In this retrospective, single-center cohort study, patient data were obtained from the electronic medical records of patients admitted to the Second Affiliated Hospital of Fujian Medical University between January 2016 and June 2022. Clinical features and results were obtained from the electronic medical records and reviewed by a trained team of physicians. The data collected included details on sex, age, pre-existing medical conditions, clinical test results, clinical diagnosis and treatment, complications, and long-term follow-up.

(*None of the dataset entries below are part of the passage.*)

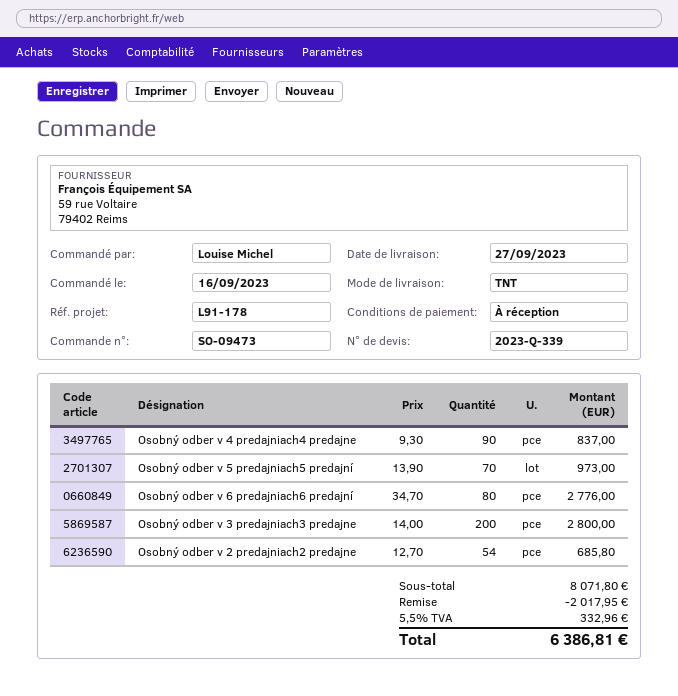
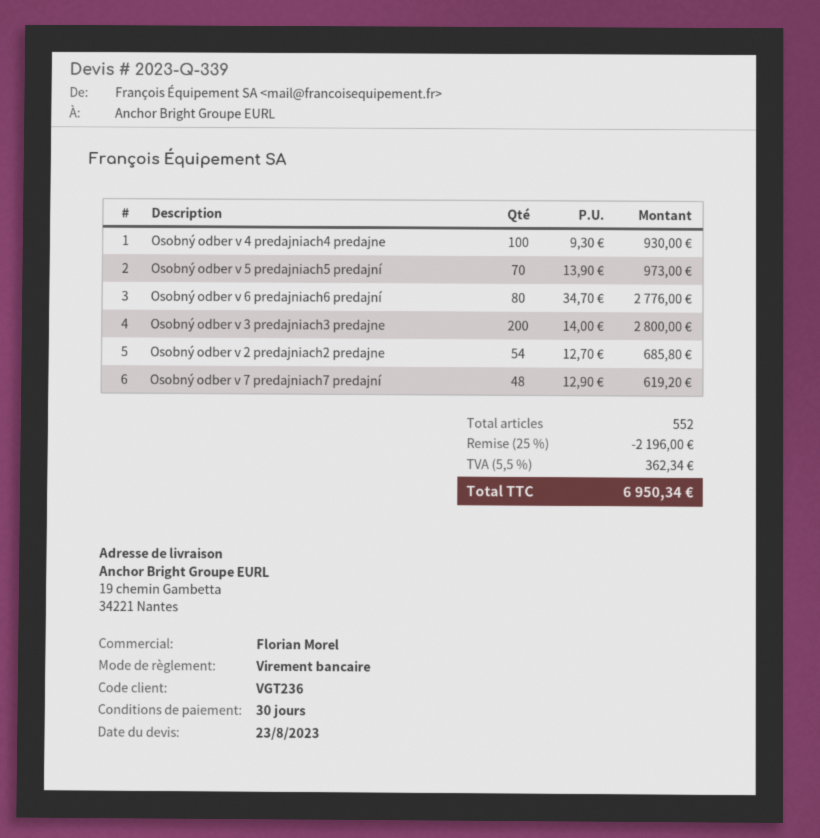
payment terms: on receipt -> 30 days
Osobný odber v 4 predajniach4 predajne: 90 x 9.30 = 837.00 -> 100 x 9.30 = 930.00
Osobný odber v 7 predajniach7 predajní: none -> 48 x 12.90 = 619.20
discount: 2017.95 -> 2196.00
tax: 5.5% = 332.96 -> 5.5% = 362.34
total: 6386.81 -> 6950.34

This study adhered to the tenets of the Declaration of Helsinki and was approved by the Ethics Committee of the Second Affiliated Hospital of Fujian Medical University (2022, No. 523). Each patient or their authorized representative was verbally informed about the purpose of the study and the potential risks of participating at the time of admission and agreed to an anonymous analysis of personal data for scientific purposes. Referring to other retrospective study designs, the requirement for informed consent can be waived for anonymous data (Filion et al., 2016). As a supplement to the informed consent procedure, the patients or their authorized signed the informed consent form at the last follow-up of each patient.

2.2. Patient selection

The inclusion criteria for this study were as follows: (1) patients diagnosed with TBI by neurosurgeons based on neuroimaging and managed in accordance with the “Guidelines for the Management of Severe Traumatic Brain Injury” and (2) patients without severe trauma to other organs.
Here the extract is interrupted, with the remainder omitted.